Ces jeunes femmes qui choisissent, une fois diplômées, de rentrer dans les campagnes et les petites villes où elles ont grandi
La maison est postée au bord de la route principale, qui traverse quasiment toute la commune de Bouconville. Peu de passage sur cette départementale, tracée au milieu de vastes étendues agricoles : à part pour rendre visite à l’un des cinquante habitants de ce village des Ardennes, « il n’y a pas de raison de venir par ici », remarque Sophie Limousin, 28 ans, qui tend une tasse de thé à son amie assise à la table du salon. Copines depuis le lycée à Vouziers, vingt kilomètres plus loin, Laurine Piekarek et elle déjeunent régulièrement ensemble. Elles s’étaient un peu perdues de vue pendant leurs années d’études. L’une n’avait jamais envisagé qu’un départ temporaire, l’autre rêvait de quitter le coin pour de bon. Toutes deux se sont retrouvées ici, dans la campagne où elles ont grandi.
Leur trajectoire reflète celle de nombre de jeunes femmes ayant grandi à la campagne ou dans les petites villes.
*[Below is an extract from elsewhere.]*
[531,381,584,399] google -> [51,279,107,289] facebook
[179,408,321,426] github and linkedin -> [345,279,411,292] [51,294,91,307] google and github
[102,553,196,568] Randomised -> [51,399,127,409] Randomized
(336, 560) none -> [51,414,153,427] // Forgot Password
Davantage encouragées que leurs homologues masculins à faire des études, et donc à se rendre dans de grandes agglomérations, les jeunes femmes des villes petites ou moyennes ont également plus tendance à retourner s’installer dans leur territoire d’origine. C’est la conclusion d’une étude publiée dans la revue Travail, genre et sociétés (n° 46, La Découverte, 2021) , réalisée par les sociologues Elie Guéraut et Fanny Jedlicki, chercheurs associés à l’Institut national d’études démographiques (INED), à partir d’une série d’entretiens et des données du recensement de 2013 et de la plate-forme de répartition dans le supérieur Admission post bac de 2015.
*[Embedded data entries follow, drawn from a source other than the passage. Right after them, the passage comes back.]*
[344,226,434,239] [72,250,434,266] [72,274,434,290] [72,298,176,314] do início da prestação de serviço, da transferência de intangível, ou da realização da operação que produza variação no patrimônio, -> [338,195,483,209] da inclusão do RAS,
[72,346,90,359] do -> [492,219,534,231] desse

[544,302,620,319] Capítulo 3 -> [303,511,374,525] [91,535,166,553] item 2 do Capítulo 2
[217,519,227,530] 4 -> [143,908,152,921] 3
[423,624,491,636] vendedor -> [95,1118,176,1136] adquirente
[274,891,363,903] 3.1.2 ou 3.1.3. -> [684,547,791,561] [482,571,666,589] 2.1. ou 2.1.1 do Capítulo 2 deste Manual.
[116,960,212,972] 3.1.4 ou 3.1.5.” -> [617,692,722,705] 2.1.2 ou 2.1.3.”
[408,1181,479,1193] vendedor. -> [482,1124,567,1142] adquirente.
« Les jeunes femmes obtiennent de meilleurs résultats scolaires que les garçons : plus souvent bachelières, elles vont ensuite chercher le diplôme là où il se trouve », explique Fanny Jedlicki. Localement, elles font face à une offre de formation plus restreinte, avec de rares filières dites « féminines », et tendent davantage à se rendre dans les pôles universitaires. Mais pour elles, le départ se pose bien souvent en d’autres termes que pour les jeunes hommes qui font aussi le pas vers la grande ville. « Elles sont confrontées à une double injonction, celle de quitter leur ville d’origine pour étudier et celle de continuer, malgré tout, à investir les liens de proximité », souligne Elie Guéraut.
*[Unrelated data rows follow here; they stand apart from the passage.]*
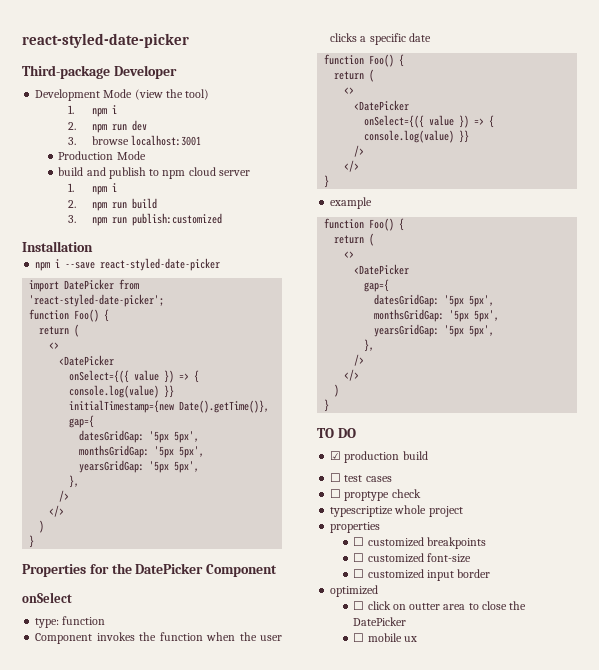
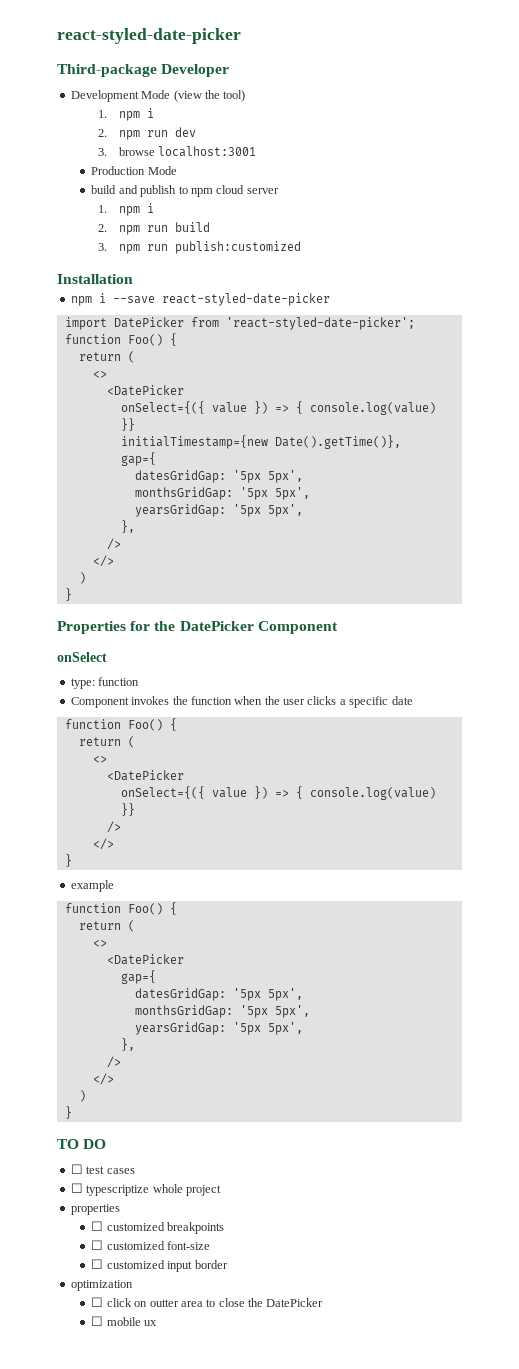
[330,451,428,463] // ☑ production build -> (107, 1144) none
[344,489,421,501] proptype check // -> (83, 1188) none
[330,585,379,597] optimized -> [70,1280,133,1291] optimization

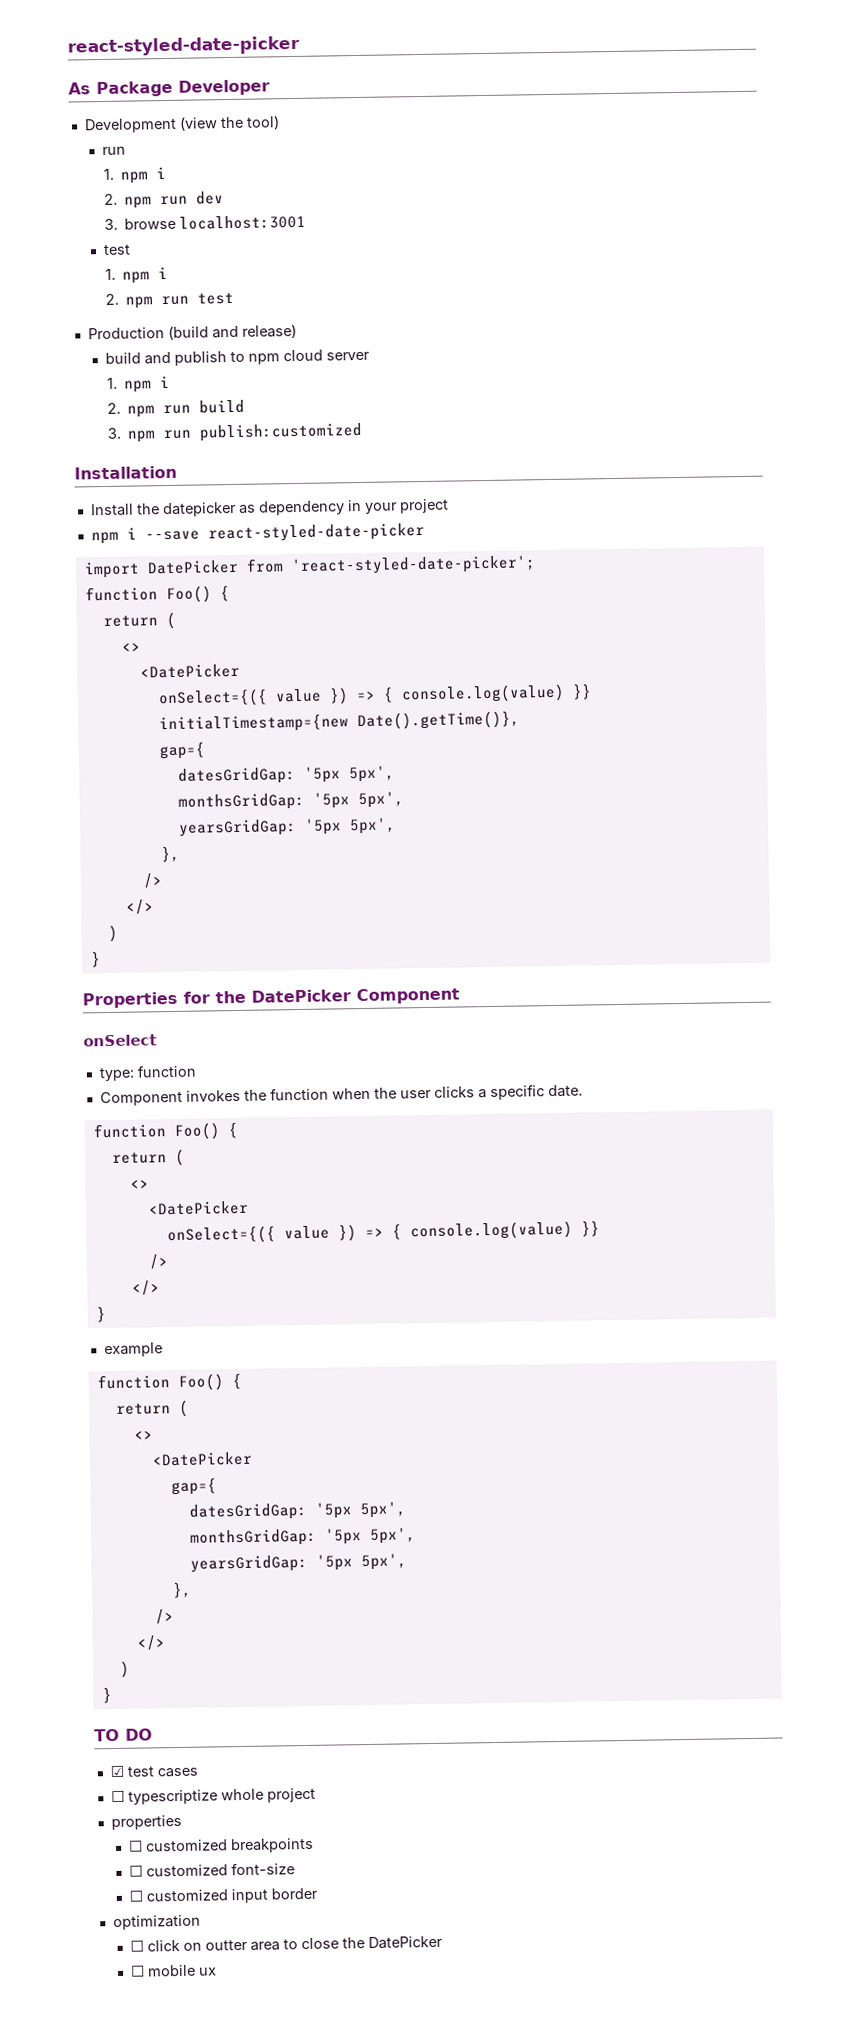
[57,28,241,44] [57,64,157,77] react-styled-date-picker // Third-package -> [67,35,300,57] [68,80,173,98] react-styled-date-picker // As Package
[141,90,171,99] Mode -> (177, 125) none
(246, 96) none -> [101,146,126,156] // run
[91,166,177,175] Production Mode -> [102,244,131,255] [104,266,168,284] [104,292,234,309] [87,323,297,340] test // 1. npm i // 2. npm run test // Production (build and release)
(133, 279) none -> [89,498,449,518] // Install the datepicker as dependency in your project
[391,696,413,705] date -> [547,1084,583,1098] date.
[70,1164,83,1174] ☐ -> [109,1765,124,1778] ☑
Une partie d’entre elles adaptent alors leur choix de formation à « l’espace des possibles local », observe la doctorante Perrine Agnoux, qui suit les parcours de jeunes femmes en Corrèze, et particulièrement de bachelières pro « aide à la personne », filière d’avenir d’un département vieillissant. « Le départ en ville, pour acquérir une autre qualification, est vécu par beaucoup comme un sacrifice provisoire avant le retour », souligne-t-elle.